--- ACTION ITEM ---
All that is needed is the line in the material below containing "font-size:12px; font-weight:bold;", plus every line after it, printed exactly.

--- PROVIDED INFORMATION ---
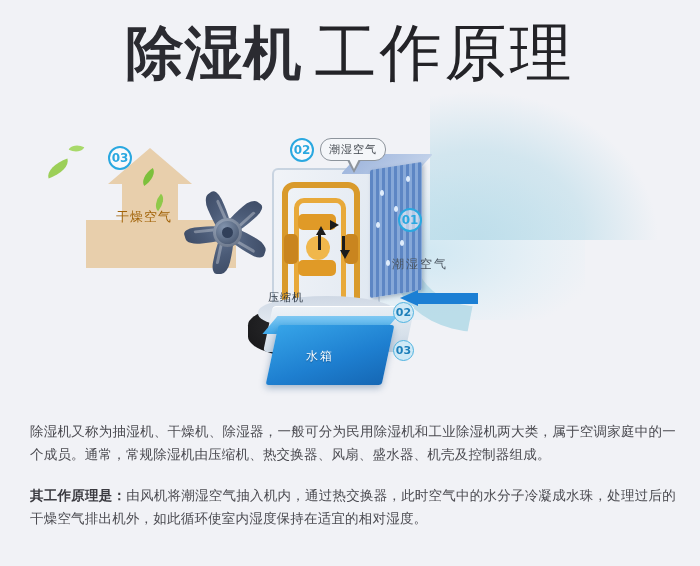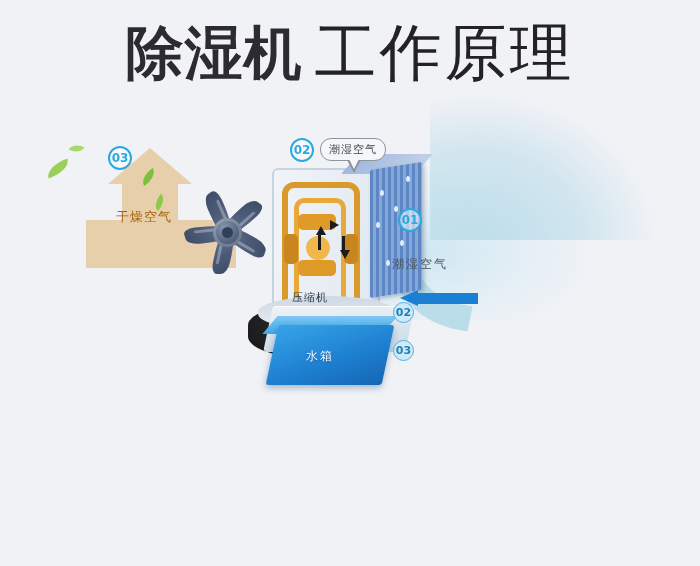--- a/index.html
+++ b/index.html
@@ -209,21 +209,21 @@
     background:linear-gradient(180deg,#7fc8f2,#3da8ea);
     transform:skewX(-40deg);
   }
   .tank-label{
     position:absolute; left:306px; top:238px;
     font-size:12px; color:#ffffff; letter-spacing:2px;
     text-shadow:0 1px 1px rgba(0,40,80,.45);
   }
   .comp-label{
     position:absolute; left:268px; top:180px;
-    font-size:11px; color:#2f3a46; letter-spacing:1px;margin-left:24px;
+    font-size:11px; color:#2f3a46; letter-spacing:1px;
   }
 
   
   .badge{
     position:absolute; width:24px;height:24px; border-radius:50%;
     border:2px solid #2aa8e0; color:#2aa8e0;
     font-size:12px; font-weight:bold;
     display:flex;align-items:center;justify-content:center;
     background:rgba(255,255,255,.55);
     letter-spacing:0;
@@ -389,15 +389,17 @@
     <div class="legrow">
       <div class="legbadge">02</div>
     </div>
     <div class="legrow">
       <div class="legbadge">03</div>
     </div>
   </div>
 
 
   <div class="body-copy">
+    <div class="para p1">除湿机又称为抽湿机、干燥机、除湿器，一般可分为民用除湿机和工业除湿机两大类，属于空调家庭中的一个成员。通常，常规除湿机由压缩机、热交换器、风扇、盛水器、机壳及控制器组成。</div>
+    <div class="para p2"><b>其工作原理是：</b><span>由风机将潮湿空气抽入机内，通过热交换器，此时空气中的水分子冷凝成水珠，处理过后的干燥空气排出机外，如此循环使室内湿度保持在适宜的相对湿度。</span></div>
   </div>
 
 </div>
 
 </body></html>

--- ANSWER TO THIS EXERCISE ---
     font-size:12px; font-weight:bold;
     display:flex;align-items:center;justify-content:center;
     background:rgba(255,255,255,.55);
     letter-spacing:0;
@@ -389,15 +389,17 @@
     <div class="legrow">
       <div class="legbadge">02</div>
     </div>
     <div class="legrow">
       <div class="legbadge">03</div>
     </div>
   </div>
 
 
   <div class="body-copy">
+    <div class="para p1">除湿机又称为抽湿机、干燥机、除湿器，一般可分为民用除湿机和工业除湿机两大类，属于空调家庭中的一个成员。通常，常规除湿机由压缩机、热交换器、风扇、盛水器、机壳及控制器组成。</div>
+    <div class="para p2"><b>其工作原理是：</b><span>由风机将潮湿空气抽入机内，通过热交换器，此时空气中的水分子冷凝成水珠，处理过后的干燥空气排出机外，如此循环使室内湿度保持在适宜的相对湿度。</span></div>
   </div>
 
 </div>
 
 </body></html>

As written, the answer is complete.